**Problem to solve:** From the records that follow, copy every line that contains the word "margin".

**Given data:**
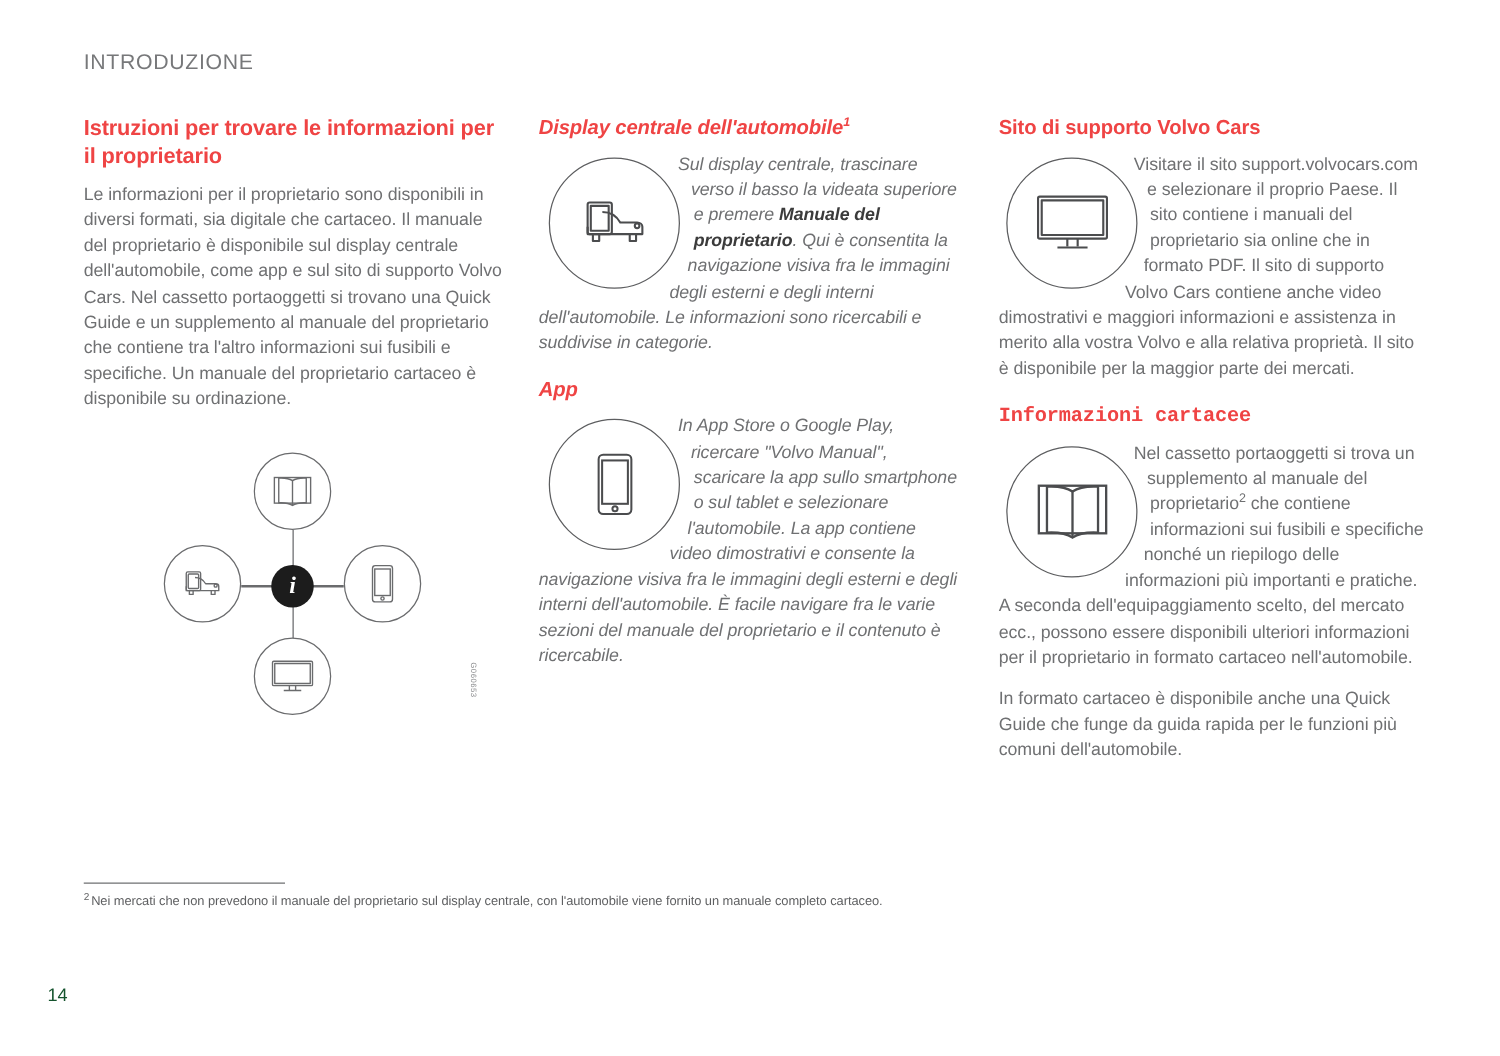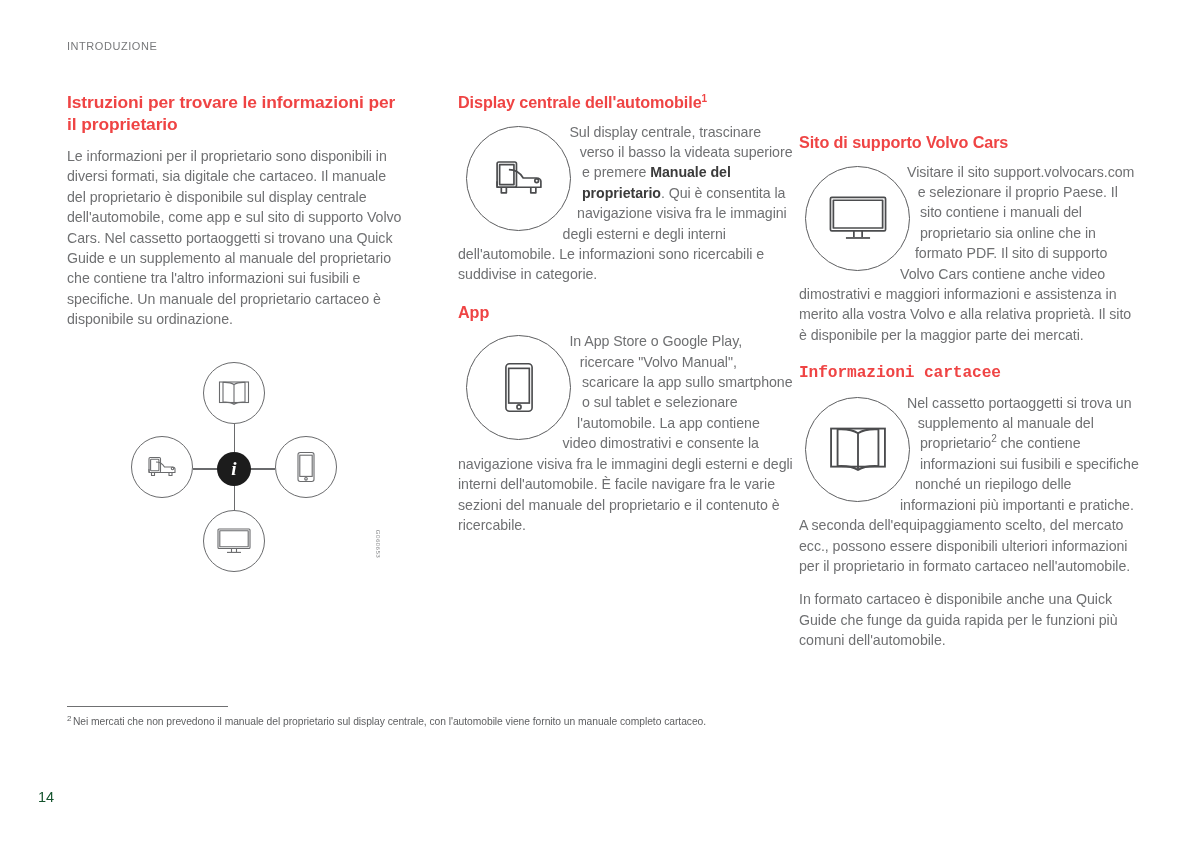--- a/index.html
+++ b/index.html
@@ -24,7 +24,7 @@
   .running-head {
     position: absolute;
     left: 67px; top: 40px;
-    font-size: 11px;
+    font-size: 17px;
     letter-spacing: 0.55px;
     color: #77787a;
     font-weight: 400;

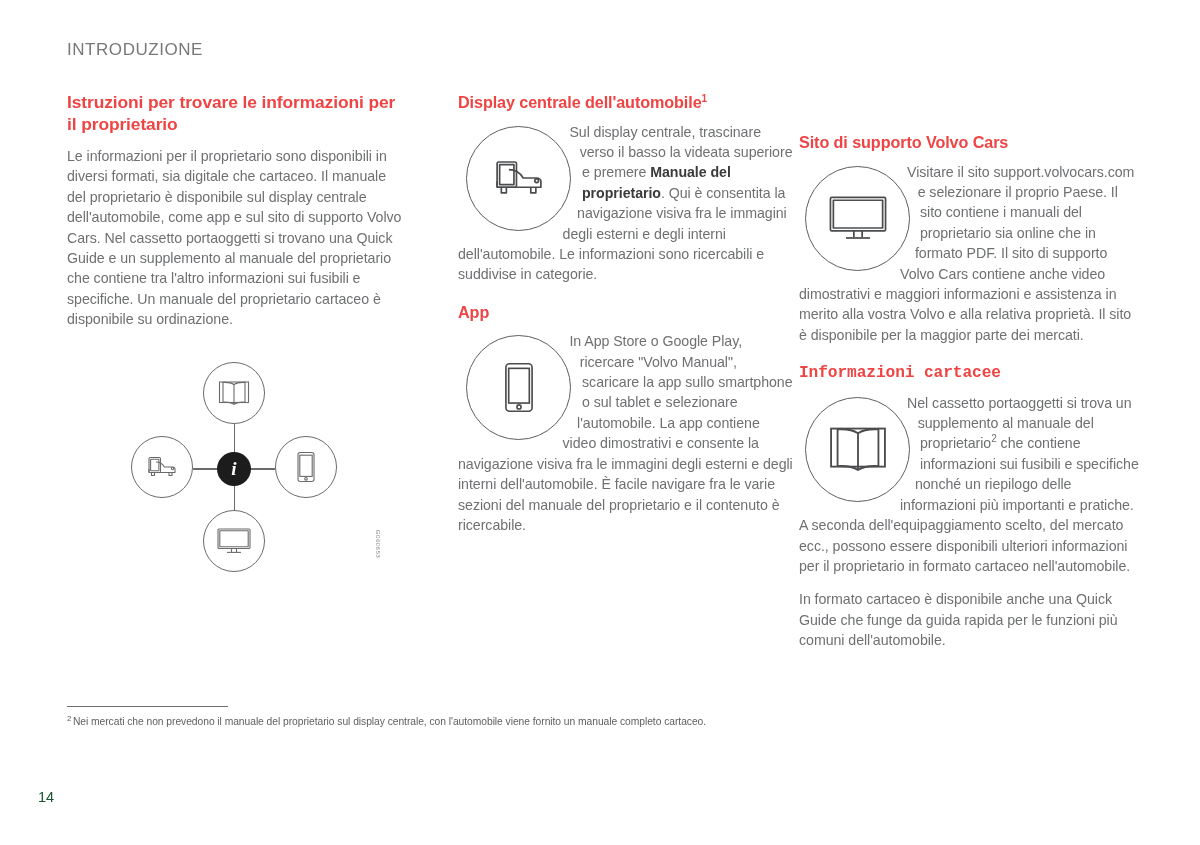--- a/index.html
+++ b/index.html
@@ -36,7 +36,7 @@
     top: 92px;
   }
   .col-1 { left: 67px;  width: 335px; }
-  .col-2 { left: 458px; width: 335px; }
+  .col-2 { left: 431px; width: 335px; font-style: italic; }
   .col-3 { left: 799px; width: 340px; margin-top: 40px; }
 
   h2.sec-title {

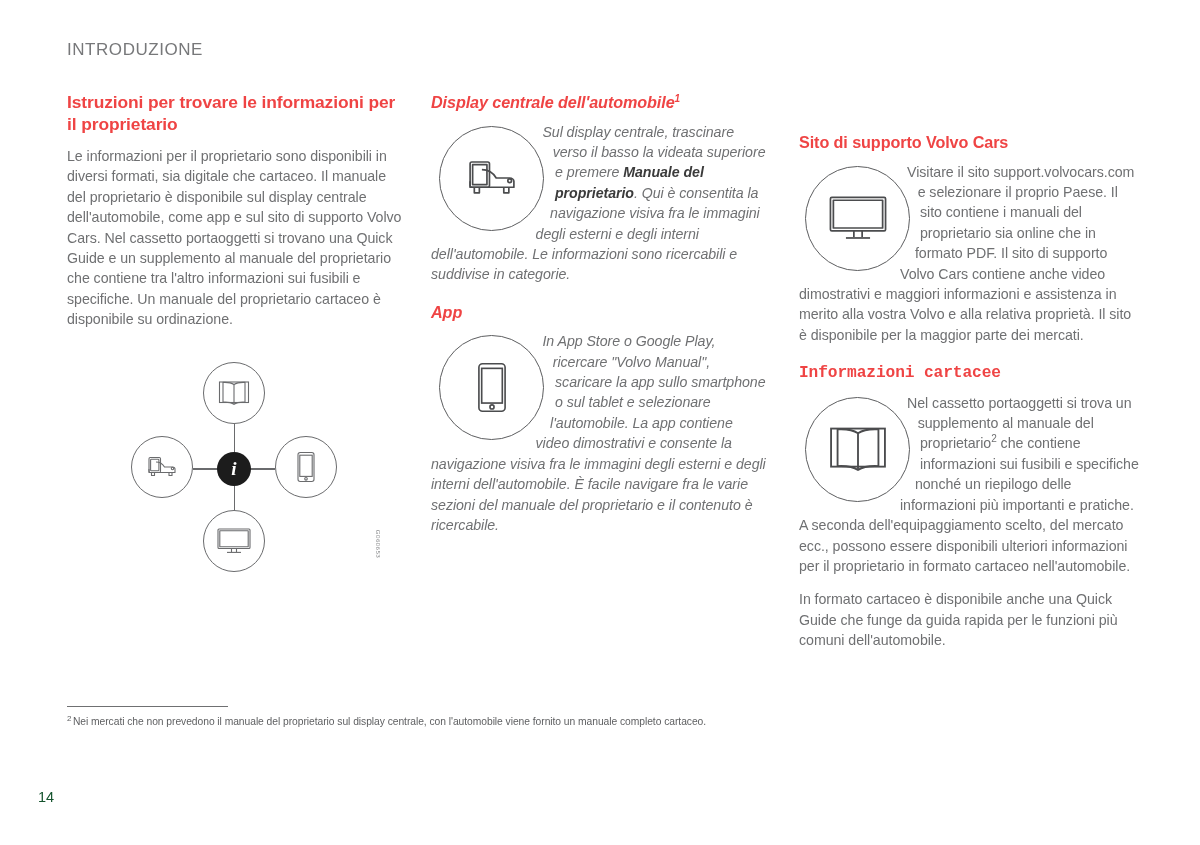--- a/index.html
+++ b/index.html
@@ -37,7 +37,7 @@
   }
   .col-1 { left: 67px;  width: 335px; }
   .col-2 { left: 431px; width: 335px; font-style: italic; }
-  .col-3 { left: 799px; width: 340px; margin-top: 40px; }
+  .col-3 { left: 799px; width: 340px; }
 
   h2.sec-title {
     font-size: 16.2px;

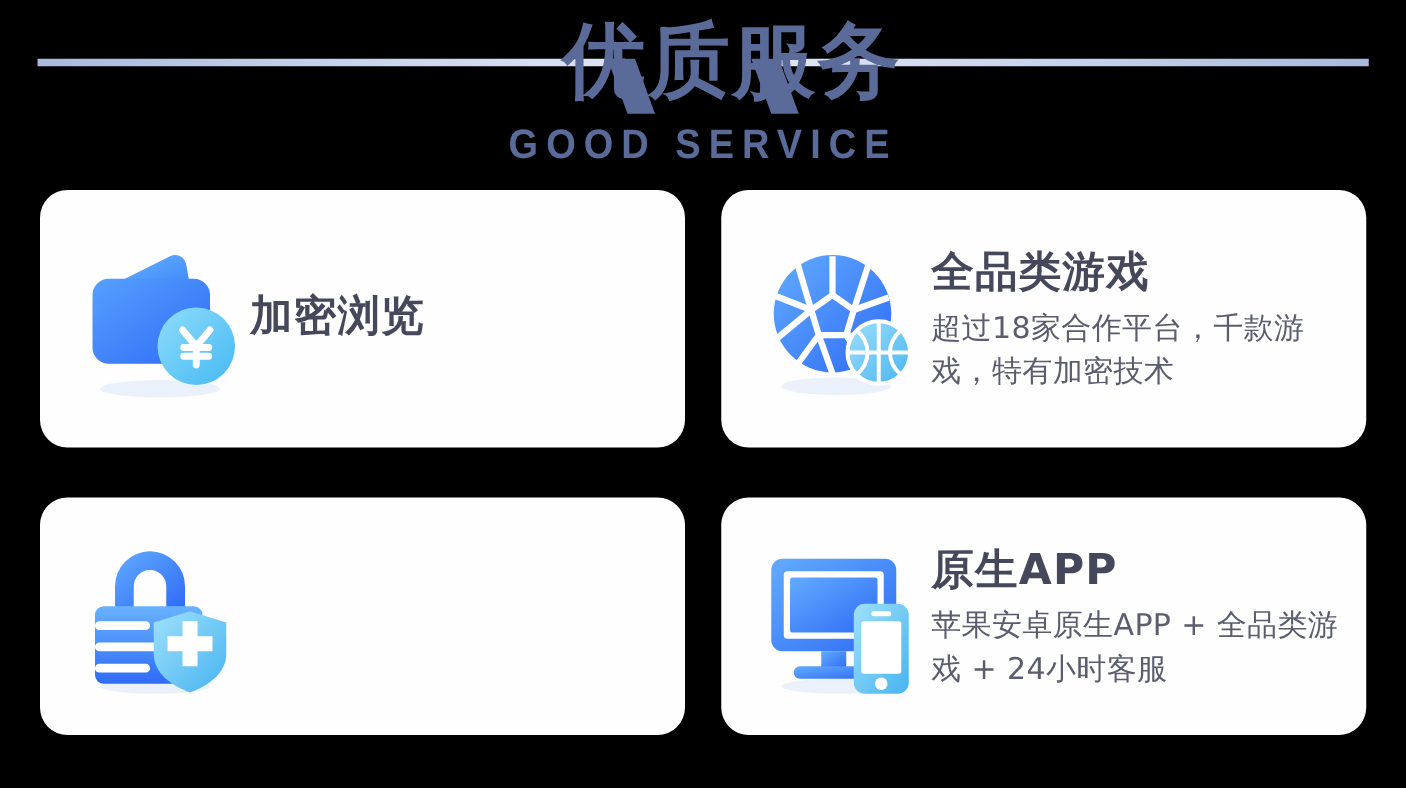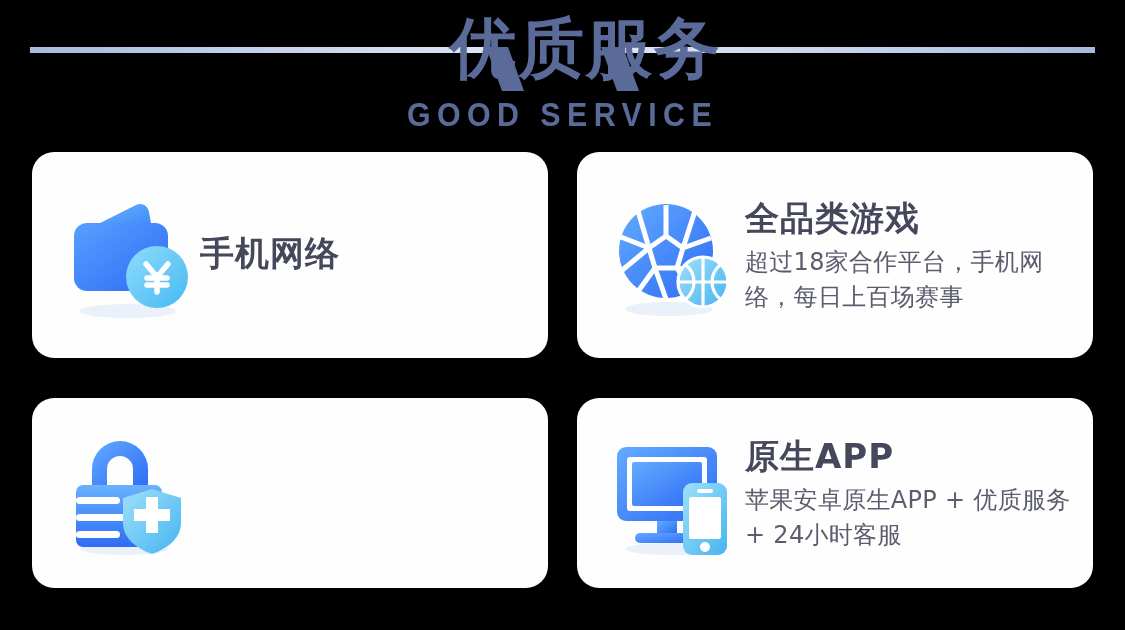--- a/index.html
+++ b/index.html
@@ -145,7 +145,7 @@
       </svg>
     </div>
     <div class="card-text">
-      <div class="card-title">手机网络</div>
+      <div class="card-title">加密浏览</div>
     </div>
   </div>
 

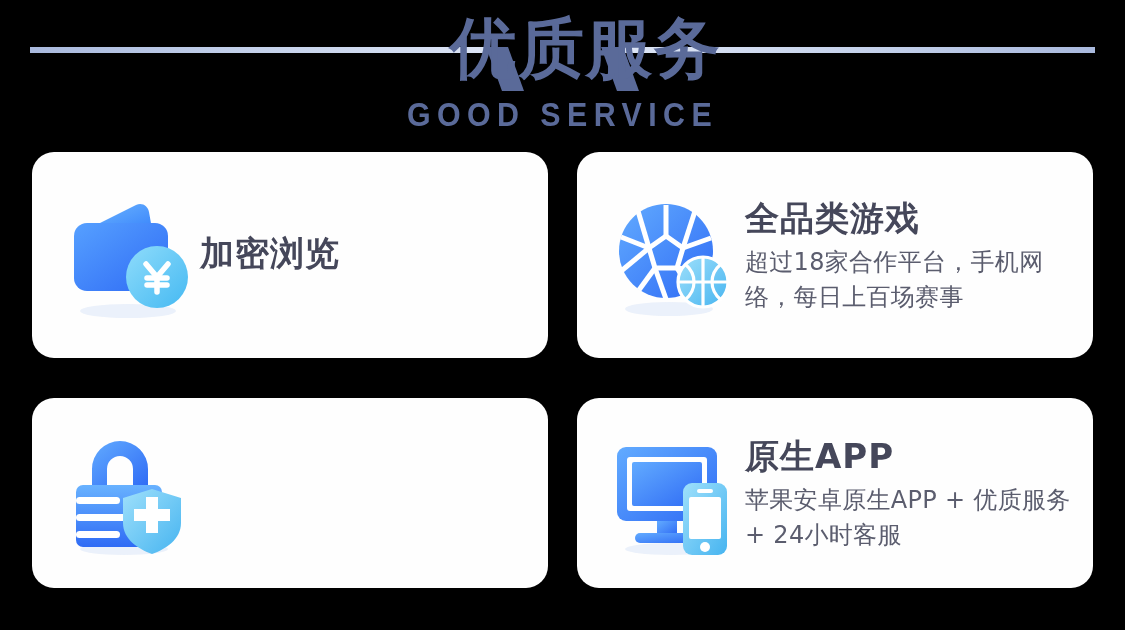--- a/index.html
+++ b/index.html
@@ -189,7 +189,7 @@
     </div>
     <div class="card-text">
       <div class="card-title">全品类游戏</div>
-      <div class="card-desc wide">超过18家合作平台，手机网络，每日上百场赛事</div>
+      <div class="card-desc wide">超过18家合作平台，千款游戏，特有加密技术</div>
     </div>
   </div>
 

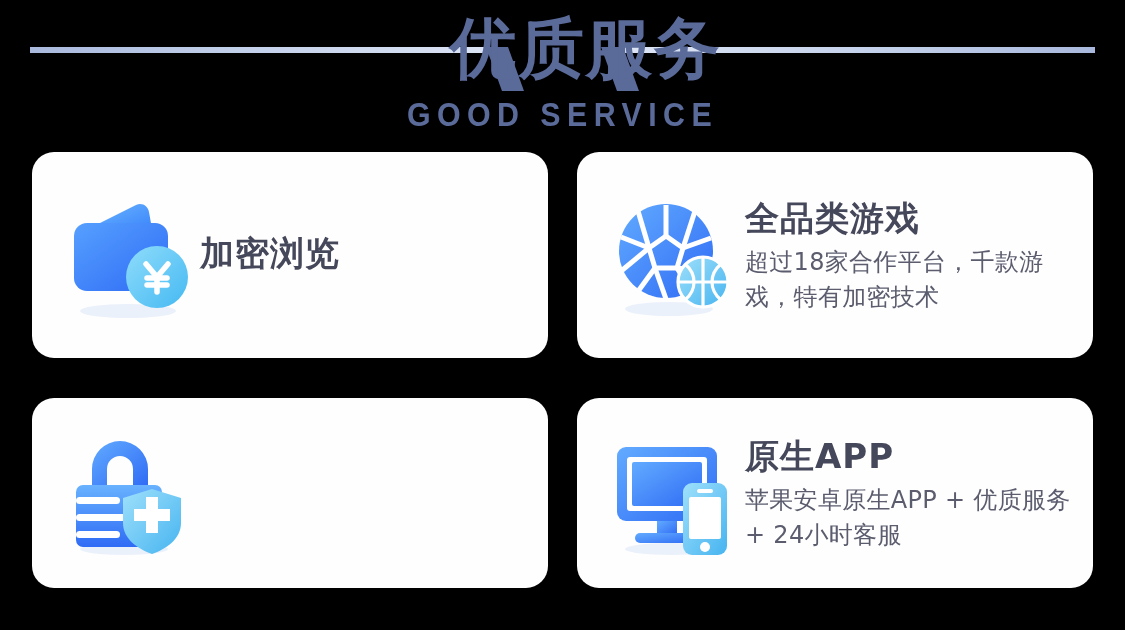--- a/index.html
+++ b/index.html
@@ -253,7 +253,7 @@
     </div>
     <div class="card-text">
       <div class="card-title">原生APP</div>
-      <div class="card-desc wide">苹果安卓原生APP + 优质服务 + 24小时客服</div>
+      <div class="card-desc wide">苹果安卓原生APP + 全品类游戏 + 24小时客服</div>
     </div>
   </div>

**Expected answer:**
   .col-3 { left: 799px; width: 340px; margin-top: 40px; }
-  .col-3 { left: 799px; width: 340px; margin-top: 40px; }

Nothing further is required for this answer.